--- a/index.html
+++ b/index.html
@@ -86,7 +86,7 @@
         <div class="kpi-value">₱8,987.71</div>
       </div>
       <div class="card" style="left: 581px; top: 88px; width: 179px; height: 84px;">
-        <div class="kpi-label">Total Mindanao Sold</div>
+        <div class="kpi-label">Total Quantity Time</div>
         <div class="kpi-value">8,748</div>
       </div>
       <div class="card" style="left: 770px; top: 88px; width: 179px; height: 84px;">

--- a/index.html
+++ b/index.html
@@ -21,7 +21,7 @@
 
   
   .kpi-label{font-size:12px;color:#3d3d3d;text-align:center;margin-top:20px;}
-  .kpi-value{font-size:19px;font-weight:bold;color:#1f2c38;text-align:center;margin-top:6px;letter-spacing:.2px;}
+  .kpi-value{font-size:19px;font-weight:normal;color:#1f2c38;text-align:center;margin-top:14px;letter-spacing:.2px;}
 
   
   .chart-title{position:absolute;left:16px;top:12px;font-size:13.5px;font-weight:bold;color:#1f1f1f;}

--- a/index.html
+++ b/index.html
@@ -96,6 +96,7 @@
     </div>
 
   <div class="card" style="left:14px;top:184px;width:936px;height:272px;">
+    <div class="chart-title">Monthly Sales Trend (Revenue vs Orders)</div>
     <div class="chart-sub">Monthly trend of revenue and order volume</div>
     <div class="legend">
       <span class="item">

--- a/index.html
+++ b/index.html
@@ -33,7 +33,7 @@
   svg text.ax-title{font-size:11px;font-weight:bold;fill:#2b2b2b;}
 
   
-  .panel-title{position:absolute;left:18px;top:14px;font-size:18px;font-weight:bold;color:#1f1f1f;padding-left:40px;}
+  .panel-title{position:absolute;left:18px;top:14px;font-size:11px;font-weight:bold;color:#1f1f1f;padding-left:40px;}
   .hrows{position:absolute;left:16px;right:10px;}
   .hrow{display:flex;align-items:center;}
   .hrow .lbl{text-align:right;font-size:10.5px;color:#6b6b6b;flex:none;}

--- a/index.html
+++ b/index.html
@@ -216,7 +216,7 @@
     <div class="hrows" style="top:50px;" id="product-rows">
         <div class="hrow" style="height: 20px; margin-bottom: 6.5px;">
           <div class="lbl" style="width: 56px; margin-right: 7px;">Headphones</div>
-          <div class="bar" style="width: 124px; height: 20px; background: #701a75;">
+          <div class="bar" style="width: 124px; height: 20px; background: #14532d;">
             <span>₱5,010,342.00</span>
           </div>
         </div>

= = = = =

(PROBLEM STATEMENT) Give back every line of the data exactly.

(SOLVED EXERCISE)
--- a/index.html
+++ b/index.html
@@ -86,7 +86,7 @@
         <div class="kpi-value">₱8,987.71</div>
       </div>
       <div class="card" style="left: 581px; top: 88px; width: 179px; height: 84px;">
-        <div class="kpi-label">Total Mindanao Sold</div>
+        <div class="kpi-label">Total Quantity Time</div>
         <div class="kpi-value">8,748</div>
       </div>
       <div class="card" style="left: 770px; top: 88px; width: 179px; height: 84px;">

--- a/index.html
+++ b/index.html
@@ -21,7 +21,7 @@
 
   
   .kpi-label{font-size:12px;color:#3d3d3d;text-align:center;margin-top:20px;}
-  .kpi-value{font-size:19px;font-weight:bold;color:#1f2c38;text-align:center;margin-top:6px;letter-spacing:.2px;}
+  .kpi-value{font-size:19px;font-weight:normal;color:#1f2c38;text-align:center;margin-top:14px;letter-spacing:.2px;}
 
   
   .chart-title{position:absolute;left:16px;top:12px;font-size:13.5px;font-weight:bold;color:#1f1f1f;}

--- a/index.html
+++ b/index.html
@@ -96,6 +96,7 @@
     </div>
 
   <div class="card" style="left:14px;top:184px;width:936px;height:272px;">
+    <div class="chart-title">Monthly Sales Trend (Revenue vs Orders)</div>
     <div class="chart-sub">Monthly trend of revenue and order volume</div>
     <div class="legend">
       <span class="item">

--- a/index.html
+++ b/index.html
@@ -33,7 +33,7 @@
   svg text.ax-title{font-size:11px;font-weight:bold;fill:#2b2b2b;}
 
   
-  .panel-title{position:absolute;left:18px;top:14px;font-size:18px;font-weight:bold;color:#1f1f1f;padding-left:40px;}
+  .panel-title{position:absolute;left:18px;top:14px;font-size:11px;font-weight:bold;color:#1f1f1f;padding-left:40px;}
   .hrows{position:absolute;left:16px;right:10px;}
   .hrow{display:flex;align-items:center;}
   .hrow .lbl{text-align:right;font-size:10.5px;color:#6b6b6b;flex:none;}

--- a/index.html
+++ b/index.html
@@ -216,7 +216,7 @@
     <div class="hrows" style="top:50px;" id="product-rows">
         <div class="hrow" style="height: 20px; margin-bottom: 6.5px;">
           <div class="lbl" style="width: 56px; margin-right: 7px;">Headphones</div>
-          <div class="bar" style="width: 124px; height: 20px; background: #701a75;">
+          <div class="bar" style="width: 124px; height: 20px; background: #14532d;">
             <span>₱5,010,342.00</span>
           </div>
         </div>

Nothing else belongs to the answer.